Les étapes du diagnostic sont les suivantes :
L’imagerie est utilisée afin d’analyser l’aspect des organes génitaux internes et vérifier que d’autres organes ne présentent pas de malformations associées.
En fonction des situations, il peut s’agir soit d’un ultrason soit d’une IRM.
L’analyse génétique par caryotype permet de déterminer le sexe génétique. Cette technique consiste à observer le matériel génétique sous forme de paires de chromosomes à partir d’une prise de sang. Lorsque le diagnostic est envisagé avant la naissance, l’analyse peut être réalisée à partir du liquide amniotique.
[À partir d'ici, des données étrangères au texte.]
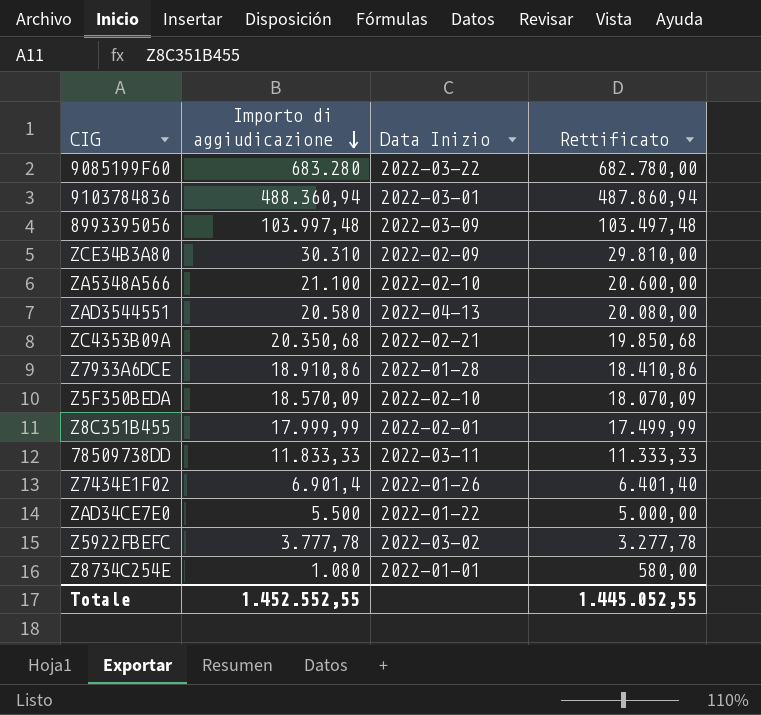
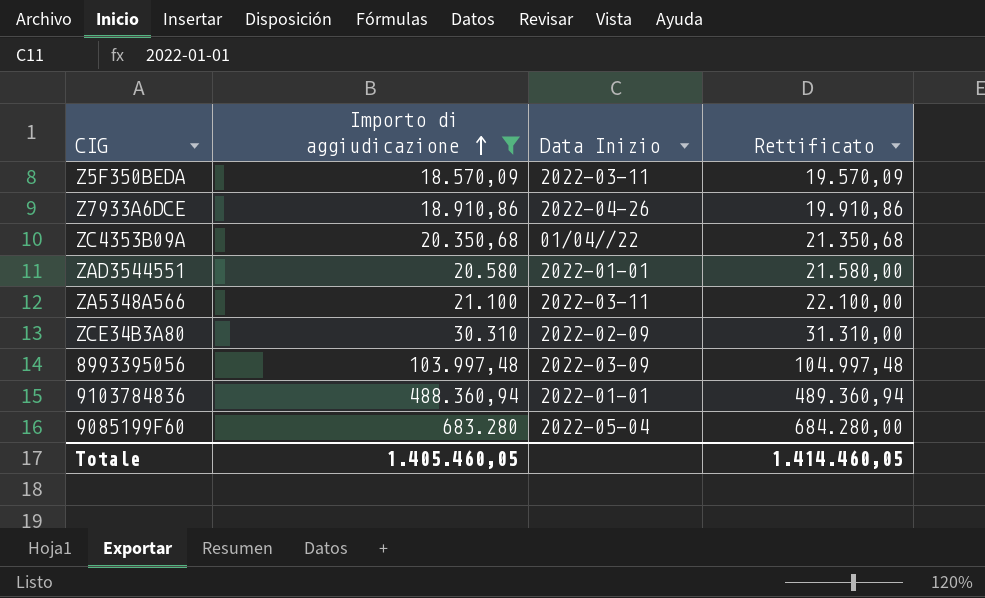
filter: none -> Importo di aggiudicazione >= 18.570,09
row order: Importo di aggiudicazione descending -> Importo di aggiudicazione ascending
column Rettificato | formula: [Importo di aggiudicazione] - 500 -> [Importo di aggiudicazione] + 1000
Z5F350BEDA | Data Inizio: 2022-02-10 -> 2022-03-11
Z7933A6DCE | Data Inizio: 2022-01-28 -> 2022-04-26
ZC4353B09A | Data Inizio: 2022-02-21 -> 01/04//22
ZAD3544551 | Data Inizio: 2022-04-13 -> 2022-01-01
ZA5348A566 | Data Inizio: 2022-02-10 -> 2022-03-11
9103784836 | Data Inizio: 2022-03-01 -> 2022-01-01
9085199F60 | Data Inizio: 2022-03-22 -> 2022-05-04
Totale | Importo di aggiudicazione: 1.452.552,55 -> 1.405.460,05
Totale | Rettificato: 1.445.052,55 -> 1.414.460,05

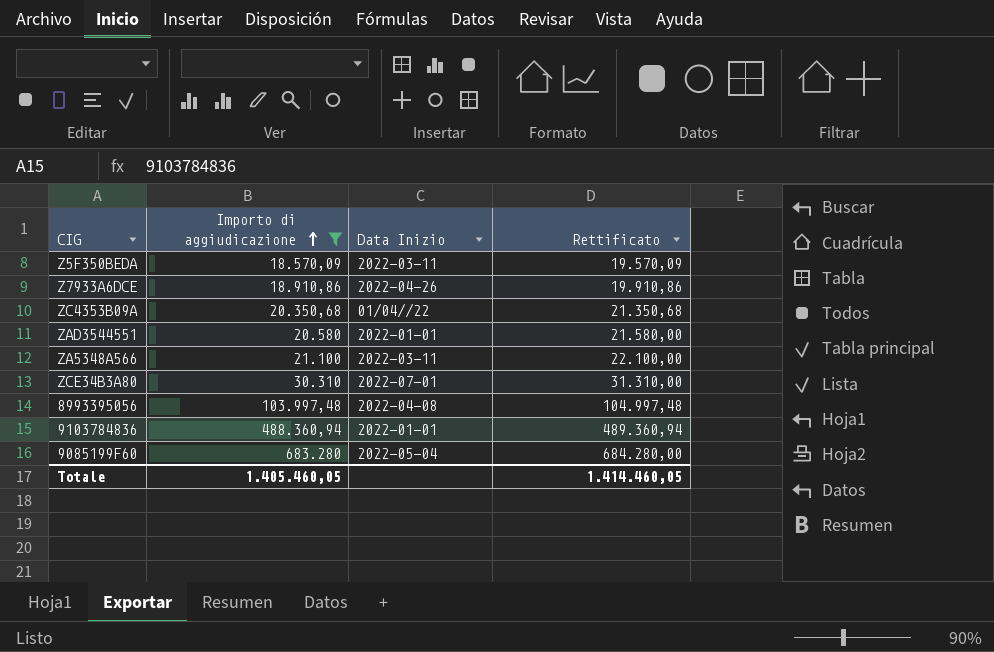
ZCE34B3A80 | Data Inizio: 2022-02-09 -> 2022-07-01
8993395056 | Data Inizio: 2022-03-09 -> 2022-04-08

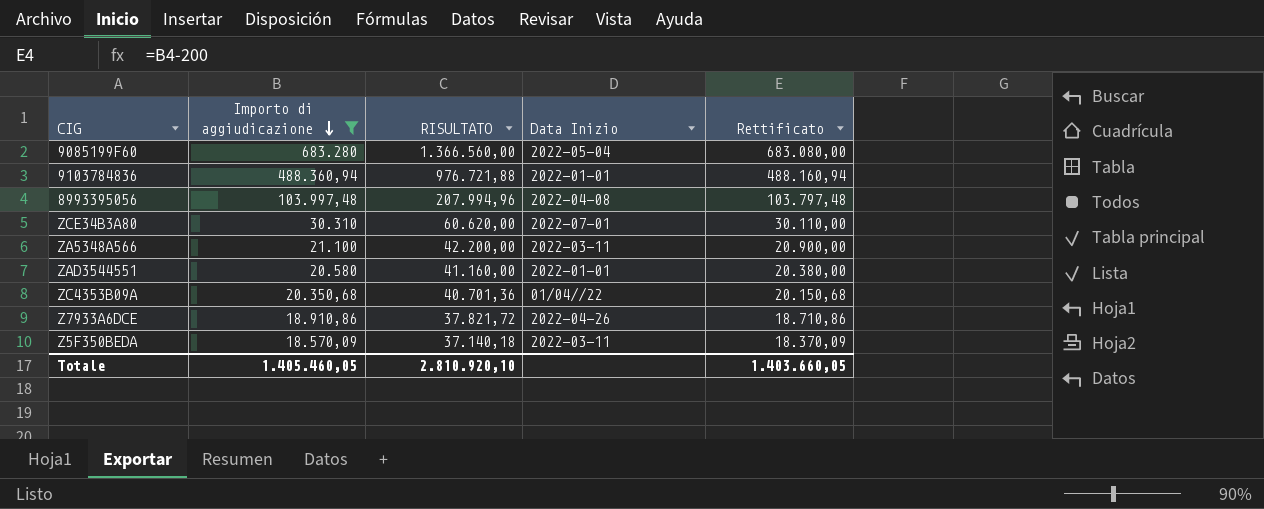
row order: Importo di aggiudicazione ascending -> Importo di aggiudicazione descending
column RISULTATO | formula: none -> [Importo di aggiudicazione] * 2
column Rettificato | formula: [Importo di aggiudicazione] + 1000 -> [Importo di aggiudicazione] - 200
Totale | Rettificato: 1.414.460,05 -> 1.403.660,05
L’objectif de cette analyse est de classer les variations du développement génital en fonction du profil chromosomique des patient-es.
D’autres analyses plus poussées du génome peuvent être menées pour détecter des mutations spécifiques de gènes responsables des variations du développement génital.
Plus de la moitié des patients atteints de variation du développement génital restent toutefois sans diagnostic génétique.
Un dosage des hormones est réalisé à partir d’une prise de sang, idéalement à la naissance ou entre le 1er et 2e mois après la naissance. Il peut être réalisé à d’autres moments selon les besoins spécifiques. Ces résultats permettent de confirmer ou d’écarter certaines pathologies hormonales potentiellement dangereuses comme l’hyperplasie congénitale des surrénales.